For reasons of independence (see above) and procedural expertise the Staff Committee has mainly nominated members and chairmen of the Boards of Appeal for the A5 and A6 slots. These nominations have all been deleted by Mr Battistelli (see also recent Communiqué 62). This despite the Administrative Tribunal of the ILO already having decided in Judgment 1147, that the Staff Committee may nominate DG3 members to statutory bodies. Indeed, in a submission in the proceedings leading to this Judgment, the Office even argued in its surrejoinder (see §E) that “Since disciplinary committees are quasi-judicial bodies it is proper for them to benefit from the experience of a DG 3 official”.

The effect on staff of this change is that there are fewer Staff Committee members whose
names may be drawn in a particular disciplinary case.

4. No possibility of internal appeal

As part of the appeal reform in 2012, decisions taken following consultation of the Disciplinary Committee are excluded from the internal appeals system. That is to say, there is
___________________________________
3 http://hudoc.echr.coe.int/sites/eng/pages/search.aspx?i=001-58016


no further internal oversight mechanism. The affected staff member has to file a complaint directly with the Administrative Tribunal of the ILO.

The Internal Appeals Committee used to be relatively good at picking up formal violations. It also performed an important fact finding role – a job which the Tribunal does not do; it expects that already to have been done.

Removing oversight of disciplinary decisions from the IAC thus means that an important instance for staff has been removed. It also increases the need for the Disciplinary Committee to produce error free, comprehensive and legally sound opinions which can form the basis of complaints in front of the ILO. Given that the Disciplinary Committee is not a standing committee and given that the Chairman is no longer legally qualified, we would be surprised if this was always the case.

Conclusions

For the above reasons, we consider that at the moment the Office no longer has a properly functioning disciplinary mechanism. We thus recommend all staff whom are unfortunate enough to have a case brought against them to raise the above procedural violations should they bring their case in front of the Administrative Tribunal.

Finally

If the above sounds bad enough for “normal” staff members such as examiners, administrators, lawyers, formalities officers etc. consider the position of A5, A6 and A7 staff.

Owing to the President’s actions, there are now only two A5 and no A6 Disciplinary Committee members nominated by the Staff Committee (see above). Thus, it is not possible to form a valid committee for staff in these grades. How do you draw lots for two names from a pot comprising two (for A5 staff) or no (for A6 staff) names? However, we note that the Internal Appeals Committee is currently carrying on its work without any Staff Committee nominees. We thus suspect that Mr Battistelli would likewise instruct the Disciplinary Committee to proceed in such cases with only members nominated by himself!

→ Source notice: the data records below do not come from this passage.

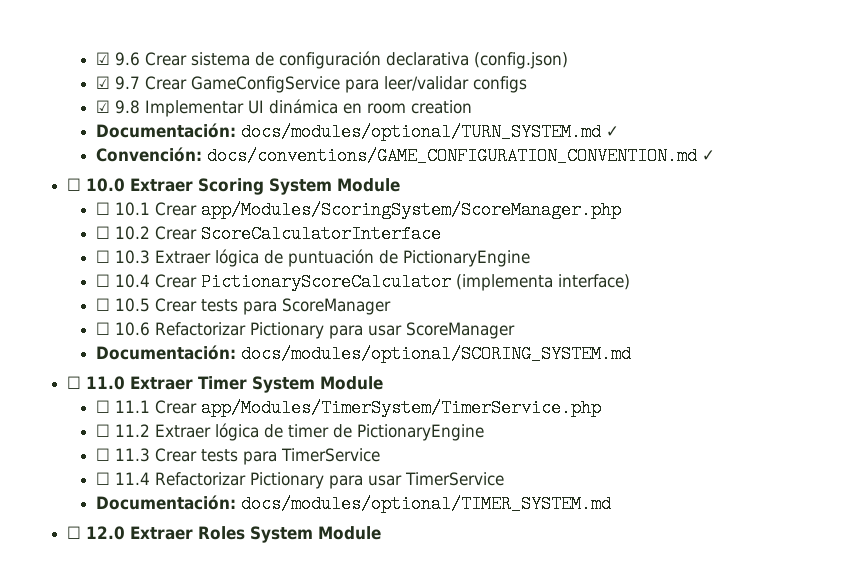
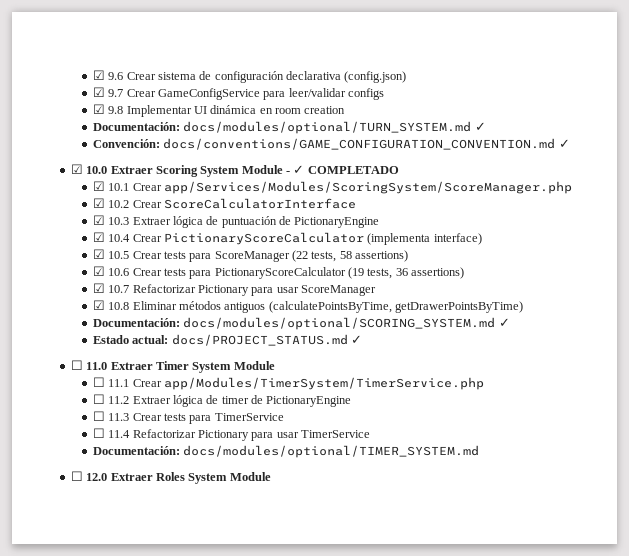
- ☐ 10.0 Extraer Scoring System Module
- ☐ 10.1 Crear app/Modules/ScoringSystem/ScoreManager.php
- ☐ 10.2 Crear ScoreCalculatorInterface
+ ☑ 10.0 Extraer Scoring System Module - ✓ COMPLETADO
+ ☑ 10.1 Crear app/Services/Modules/ScoringSystem/ScoreManager.php
+ ☑ 10.2 Crear ScoreCalculatorInterface
- ☐ 10.3 Extraer lógica de puntuación de PictionaryEngine
+ ☑ 10.3 Extraer lógica de puntuación de PictionaryEngine
- ☐ 10.4 Crear PictionaryScoreCalculator (implementa interface)
+ ☑ 10.4 Crear PictionaryScoreCalculator (implementa interface)
- ☐ 10.5 Crear tests para ScoreManager
- ☐ 10.6 Refactorizar Pictionary para usar ScoreManager
+ ☑ 10.5 Crear tests para ScoreManager (22 tests, 58 assertions)
+ ☑ 10.6 Crear tests para PictionaryScoreCalculator (19 tests, 36 assertions)
+ ☑ 10.7 Refactorizar Pictionary para usar ScoreManager
- Documentación: docs/modules/optional/SCORING_SYSTEM.md
+ ☑ 10.8 Eliminar métodos antiguos (calculatePointsByTime, getDrawerPointsByTime)
+ Documentación: docs/modules/optional/SCORING_SYSTEM.md ✓
+ Estado actual: docs/PROJECT_STATUS.md ✓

From Article 98(3) ServRegs it is obvious that it was originally intended that a Disciplinary Committee would be formed for dealing with proceedings affecting staff at grade A7. However, under the latest vice-President contracts, these provisions no longer apply. That is to say, disciplinary measures may be imposed, by the Council, following an investigation by the President’s investigative unit, against a vice-President without first consulting a Disciplinary Committee.

Is it any wonder that, by their silence, these groups of staff have shown remarkable loyalty to Mr Battistelli?

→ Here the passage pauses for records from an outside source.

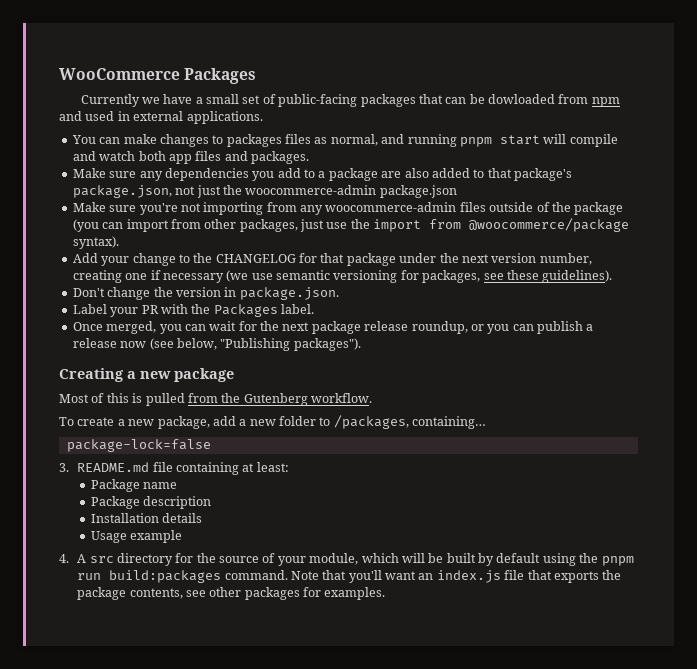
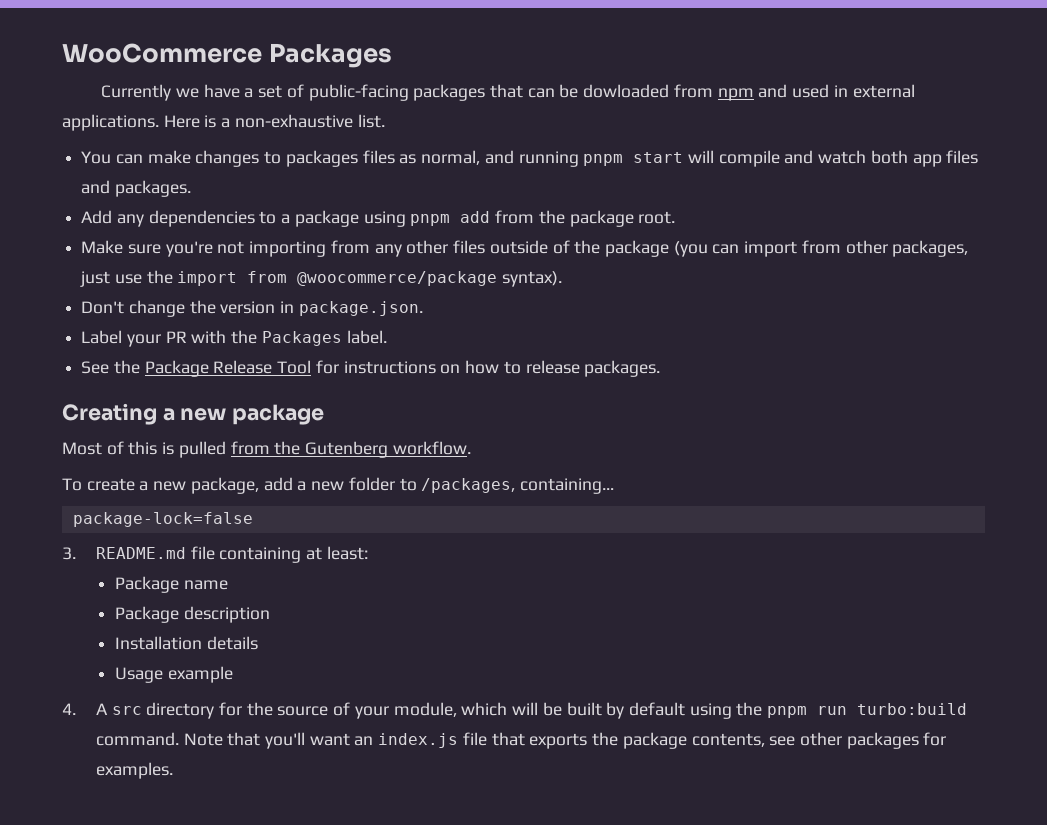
- Currently we have a small set of public-facing packages that can be dowloaded from npm and used in external applications.
+ Currently we have a set of public-facing packages that can be dowloaded from npm and used in external applications. Here is a non-exhaustive list.
- Make sure any dependencies you add to a package are also added to that package's package.json, not just the woocommerce-admin package.json
+ Add any dependencies to a package using pnpm add from the package root.
- Make sure you're not importing from any woocommerce-admin files outside of the package (you can import from other packages, just use the import from @woocommerce/package syntax).
+ Make sure you're not importing from any other files outside of the package (you can import from other packages, just use the import from @woocommerce/package syntax).
- Add your change to the CHANGELOG for that package under the next version number, creating one if necessary (we use semantic versioning for packages, see these guidelines).
- Once merged, you can wait for the next package release roundup, or you can publish a release now (see below, "Publishing packages").
+ See the Package Release Tool for instructions on how to release packages.
- 4. A src directory for the source of your module, which will be built by default using the pnpm run build:packages command.
+ 4. A src directory for the source of your module, which will be built by default using the pnpm run turbo:build command.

As Thomas Jefferson put it: “when injustice becomes law, resistance becomes duty”.

The Central Staff Committee

Since then, the Administrative Tribunal of ILO found the composition of these Disciplinary Committees to be invalid, thus voiding over a hundred prior rulings. But ILO being ILO, it succumbed to Battistelli and eventually let sheer injustices remain in tact, rendering ILO itself complicit (rather than an effective watchdog).